3.1. Description of the study population

The overall geometric mean concentration of plasma selenium was 84.2 µg/L (Table 1). The weighted prevalence of diabetes was 5.6% (n=120). The incidence rate of diabetes over the study period was 5.0 per 1000 person-years. The median follow-up time was 13.2 years. Participants with prevalent diabetes compared to participants without prevalent diabetes were older, more likely to be men and former smokers, and to have lower education and serum cotinine levels (Table 1). Participants with incident diabetes showed similar characteristics compared to participants with prevalent diabetes, except for alcohol intake (Supplemental Table 1).

Table 1.

Participant characteristics by prevalent diabetes status.

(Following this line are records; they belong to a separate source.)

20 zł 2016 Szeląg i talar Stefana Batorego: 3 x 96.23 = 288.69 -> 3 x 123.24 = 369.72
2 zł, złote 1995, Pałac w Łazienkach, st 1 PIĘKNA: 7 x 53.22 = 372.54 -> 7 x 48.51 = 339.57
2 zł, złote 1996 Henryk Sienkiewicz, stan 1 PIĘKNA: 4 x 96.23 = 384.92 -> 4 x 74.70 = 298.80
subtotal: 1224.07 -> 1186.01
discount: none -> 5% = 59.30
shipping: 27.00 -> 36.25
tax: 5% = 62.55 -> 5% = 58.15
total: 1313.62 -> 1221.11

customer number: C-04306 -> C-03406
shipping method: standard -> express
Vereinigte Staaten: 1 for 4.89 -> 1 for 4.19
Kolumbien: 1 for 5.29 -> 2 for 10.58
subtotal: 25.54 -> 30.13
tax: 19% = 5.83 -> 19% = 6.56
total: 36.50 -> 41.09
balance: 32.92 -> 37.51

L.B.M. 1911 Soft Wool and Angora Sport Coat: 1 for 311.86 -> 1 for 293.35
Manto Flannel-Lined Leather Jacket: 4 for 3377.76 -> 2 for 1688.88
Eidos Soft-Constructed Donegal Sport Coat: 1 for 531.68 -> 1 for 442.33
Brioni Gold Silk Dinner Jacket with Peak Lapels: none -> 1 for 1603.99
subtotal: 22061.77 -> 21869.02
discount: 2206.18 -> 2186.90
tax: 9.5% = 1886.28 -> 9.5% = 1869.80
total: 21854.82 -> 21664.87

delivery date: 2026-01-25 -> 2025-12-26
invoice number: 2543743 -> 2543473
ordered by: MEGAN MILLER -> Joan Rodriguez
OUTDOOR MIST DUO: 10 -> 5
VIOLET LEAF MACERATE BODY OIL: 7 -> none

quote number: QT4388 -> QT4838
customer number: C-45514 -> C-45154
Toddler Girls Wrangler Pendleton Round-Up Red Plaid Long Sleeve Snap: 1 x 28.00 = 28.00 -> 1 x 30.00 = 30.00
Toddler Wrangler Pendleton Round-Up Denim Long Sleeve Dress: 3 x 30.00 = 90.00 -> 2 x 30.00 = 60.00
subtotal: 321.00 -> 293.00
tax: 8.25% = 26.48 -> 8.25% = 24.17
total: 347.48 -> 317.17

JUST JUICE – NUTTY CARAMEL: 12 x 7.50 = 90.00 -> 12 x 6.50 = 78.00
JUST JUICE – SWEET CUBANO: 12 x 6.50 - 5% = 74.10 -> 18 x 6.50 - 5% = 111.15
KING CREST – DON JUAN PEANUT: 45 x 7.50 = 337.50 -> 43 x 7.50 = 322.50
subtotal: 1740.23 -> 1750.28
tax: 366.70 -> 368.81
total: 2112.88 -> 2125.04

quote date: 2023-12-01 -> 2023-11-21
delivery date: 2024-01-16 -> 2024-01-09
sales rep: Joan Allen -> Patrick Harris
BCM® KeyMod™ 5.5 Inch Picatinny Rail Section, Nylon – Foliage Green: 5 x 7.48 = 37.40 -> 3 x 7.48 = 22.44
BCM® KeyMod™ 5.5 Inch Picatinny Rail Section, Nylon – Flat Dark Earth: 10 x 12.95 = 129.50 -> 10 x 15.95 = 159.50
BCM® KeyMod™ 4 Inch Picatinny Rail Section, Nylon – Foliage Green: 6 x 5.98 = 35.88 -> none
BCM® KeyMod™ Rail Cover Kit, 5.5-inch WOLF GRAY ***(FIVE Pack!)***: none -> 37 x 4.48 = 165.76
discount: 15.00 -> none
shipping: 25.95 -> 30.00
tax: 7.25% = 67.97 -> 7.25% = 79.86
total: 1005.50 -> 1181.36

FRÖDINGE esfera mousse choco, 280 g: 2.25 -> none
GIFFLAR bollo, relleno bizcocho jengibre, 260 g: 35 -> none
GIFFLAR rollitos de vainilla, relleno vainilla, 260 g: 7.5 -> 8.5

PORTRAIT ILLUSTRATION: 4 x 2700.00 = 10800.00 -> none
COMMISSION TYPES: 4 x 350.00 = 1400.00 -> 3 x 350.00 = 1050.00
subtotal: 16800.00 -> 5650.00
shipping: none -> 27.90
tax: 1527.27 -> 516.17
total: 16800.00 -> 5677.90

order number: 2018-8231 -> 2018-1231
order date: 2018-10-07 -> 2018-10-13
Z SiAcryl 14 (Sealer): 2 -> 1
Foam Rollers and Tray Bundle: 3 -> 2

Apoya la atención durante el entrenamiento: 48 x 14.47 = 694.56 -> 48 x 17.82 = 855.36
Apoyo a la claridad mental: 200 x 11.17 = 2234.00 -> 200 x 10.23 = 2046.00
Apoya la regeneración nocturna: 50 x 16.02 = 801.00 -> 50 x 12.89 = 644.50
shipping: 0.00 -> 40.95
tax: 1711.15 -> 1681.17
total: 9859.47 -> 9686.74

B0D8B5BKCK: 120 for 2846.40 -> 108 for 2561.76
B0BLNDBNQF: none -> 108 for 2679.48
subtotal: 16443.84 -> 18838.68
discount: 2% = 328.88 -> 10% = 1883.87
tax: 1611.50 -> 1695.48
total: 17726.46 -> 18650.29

Characteristics No diabetes Diabetes Overall
(n=1332) (n=120) (n=1452)
Age, mean (SE) 47.8 (0.22) 66.6 (1.4) 49.0 (0.2)
Gender, % male (SE) 48.3 (0.3) 60.0 (4.6) 49.0 (0.2)
Education, % < high school (SE) 20.8 (1.0) 45.0 (4.8) 22.3 (1.0)
Urine cotinine (ng/mL), geometric mean (95% CI) 8.8 (7.3, 10.5) 3.6 (2.2, 5.8) 8.3 (7.0, 9.7)
Smoking status,
Former, % (SE) 28.1 (1.2) 39.3 (4.8) 28.8 (1.2)
Current, % (SE) 27.5 (1.3) 14.3 (3.9) 26.7 (1.2)
Alcohol intake (g/day); mean (SE) 11.1 (0.6) 11.3 (2.9) 11.2 (0.6)
Glucose lowering medication; % yes (SE) – – – 50.0 (4.9) 3.1 (0.4)
Plasma selenium (µg/L), geometric mean (95% CI) 83.9 (82.8, 85.1) 88.9 (84.1, 93.8) 84.2 (83.1, 85.4)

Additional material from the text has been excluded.